*EXERCISE BRIEF:* Please repeat each line below exactly, with no images in the copy.

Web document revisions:

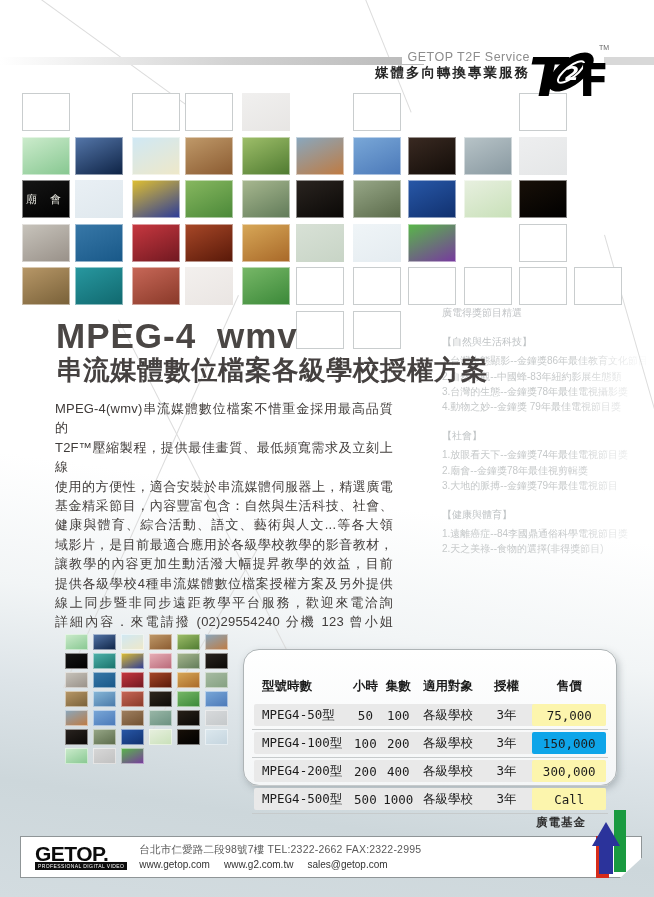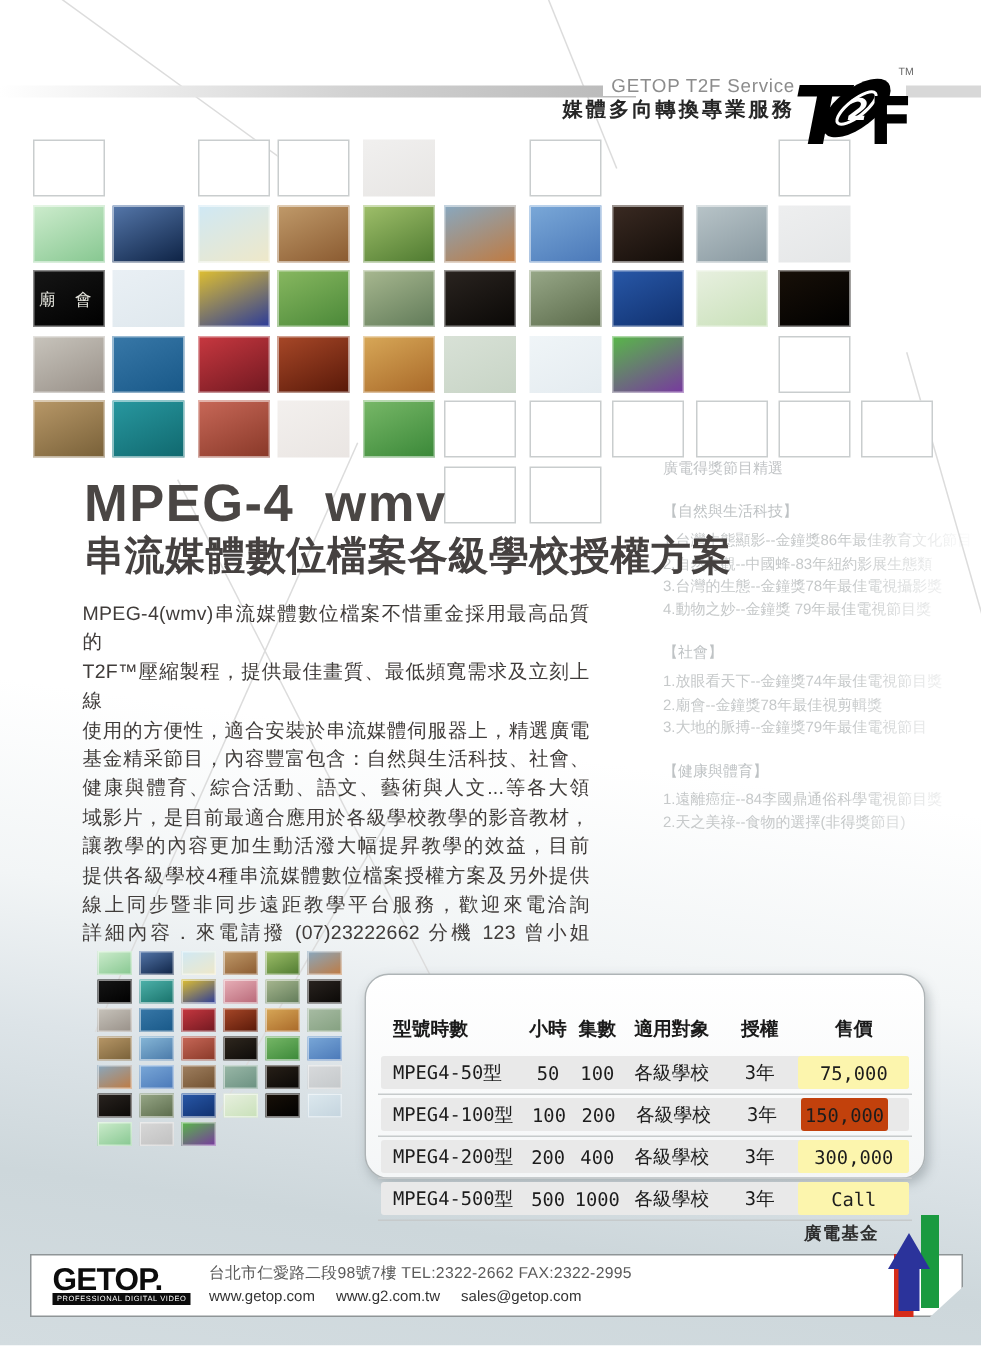--- a/index.html
+++ b/index.html
@@ -155,21 +155,21 @@
 
   <div class="body-text">MPEG-4(wmv)串流媒體數位檔案不惜重金採用最高品質的
 T2F™壓縮製程，提供最佳畫質、最低頻寬需求及立刻上線
 使用的方便性，適合安裝於串流媒體伺服器上，精選廣電
 基金精采節目，內容豐富包含：自然與生活科技、社會、
 健康與體育、綜合活動、語文、藝術與人文...等各大領
 域影片，是目前最適合應用於各級學校教學的影音教材，
 讓教學的內容更加生動活潑大幅提昇教學的效益，目前
 提供各級學校4種串流媒體數位檔案授權方案及另外提供
 線上同步暨非同步遠距教學平台服務，歡迎來電洽詢
-詳細內容．來電請撥 (07)23222662 分機 123 曾小姐</div>
+詳細內容．來電請撥 (02)29554240 分機 123 曾小姐</div>
 
   <div class="awards">
     <div class="awards-title">廣電得獎節目精選</div>
   <div class="award-section">
         <div class="award-category">【自然與生活科技】</div>
         <div class="award-item">1.台灣生態顯影--金鐘獎86年最佳教育文化節目</div>
         <div class="award-item">2.自然奇觀--中國蜂-83年紐約影展生態類</div>
         <div class="award-item">3.台灣的生態--金鐘獎78年最佳電視攝影獎</div>
         <div class="award-item">4.動物之妙--金鐘獎 79年最佳電視節目獎</div>
       </div>
@@ -203,21 +203,21 @@
           <div class="cell" style="width: 66px;">各級學校</div>
           <div class="cell" style="width: 52px;">3年</div>
           <div class="cell price" style="width: 74px; background: rgb(252, 245, 173);">75,000</div>
         </div>
         <div class="p-row">
           <div class="cell model" style="width: 96px;">MPEG4-100型</div>
           <div class="cell" style="width: 32px;">100</div>
           <div class="cell" style="width: 34px;">200</div>
           <div class="cell" style="width: 66px;">各級學校</div>
           <div class="cell" style="width: 52px;">3年</div>
-          <div class="cell price" style="width: 58px; background: #c2410c;">150,000</div>
+          <div class="cell price" style="width: 74px; background: #0ea5e9;">150,000</div>
         </div>
         <div class="p-row">
           <div class="cell model" style="width: 96px;">MPEG4-200型</div>
           <div class="cell" style="width: 32px;">200</div>
           <div class="cell" style="width: 34px;">400</div>
           <div class="cell" style="width: 66px;">各級學校</div>
           <div class="cell" style="width: 52px;">3年</div>
           <div class="cell price" style="width: 74px; background: rgb(252, 245, 173);">300,000</div>
         </div>
         <div class="p-row">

*ANSWER BOX:*
--- a/index.html
+++ b/index.html
@@ -155,21 +155,21 @@
 
   <div class="body-text">MPEG-4(wmv)串流媒體數位檔案不惜重金採用最高品質的
 T2F™壓縮製程，提供最佳畫質、最低頻寬需求及立刻上線
 使用的方便性，適合安裝於串流媒體伺服器上，精選廣電
 基金精采節目，內容豐富包含：自然與生活科技、社會、
 健康與體育、綜合活動、語文、藝術與人文...等各大領
 域影片，是目前最適合應用於各級學校教學的影音教材，
 讓教學的內容更加生動活潑大幅提昇教學的效益，目前
 提供各級學校4種串流媒體數位檔案授權方案及另外提供
 線上同步暨非同步遠距教學平台服務，歡迎來電洽詢
-詳細內容．來電請撥 (07)23222662 分機 123 曾小姐</div>
+詳細內容．來電請撥 (02)29554240 分機 123 曾小姐</div>
 
   <div class="awards">
     <div class="awards-title">廣電得獎節目精選</div>
   <div class="award-section">
         <div class="award-category">【自然與生活科技】</div>
         <div class="award-item">1.台灣生態顯影--金鐘獎86年最佳教育文化節目</div>
         <div class="award-item">2.自然奇觀--中國蜂-83年紐約影展生態類</div>
         <div class="award-item">3.台灣的生態--金鐘獎78年最佳電視攝影獎</div>
         <div class="award-item">4.動物之妙--金鐘獎 79年最佳電視節目獎</div>
       </div>
@@ -203,21 +203,21 @@
           <div class="cell" style="width: 66px;">各級學校</div>
           <div class="cell" style="width: 52px;">3年</div>
           <div class="cell price" style="width: 74px; background: rgb(252, 245, 173);">75,000</div>
         </div>
         <div class="p-row">
           <div class="cell model" style="width: 96px;">MPEG4-100型</div>
           <div class="cell" style="width: 32px;">100</div>
           <div class="cell" style="width: 34px;">200</div>
           <div class="cell" style="width: 66px;">各級學校</div>
           <div class="cell" style="width: 52px;">3年</div>
-          <div class="cell price" style="width: 58px; background: #c2410c;">150,000</div>
+          <div class="cell price" style="width: 74px; background: #0ea5e9;">150,000</div>
         </div>
         <div class="p-row">
           <div class="cell model" style="width: 96px;">MPEG4-200型</div>
           <div class="cell" style="width: 32px;">200</div>
           <div class="cell" style="width: 34px;">400</div>
           <div class="cell" style="width: 66px;">各級學校</div>
           <div class="cell" style="width: 52px;">3年</div>
           <div class="cell price" style="width: 74px; background: rgb(252, 245, 173);">300,000</div>
         </div>
         <div class="p-row">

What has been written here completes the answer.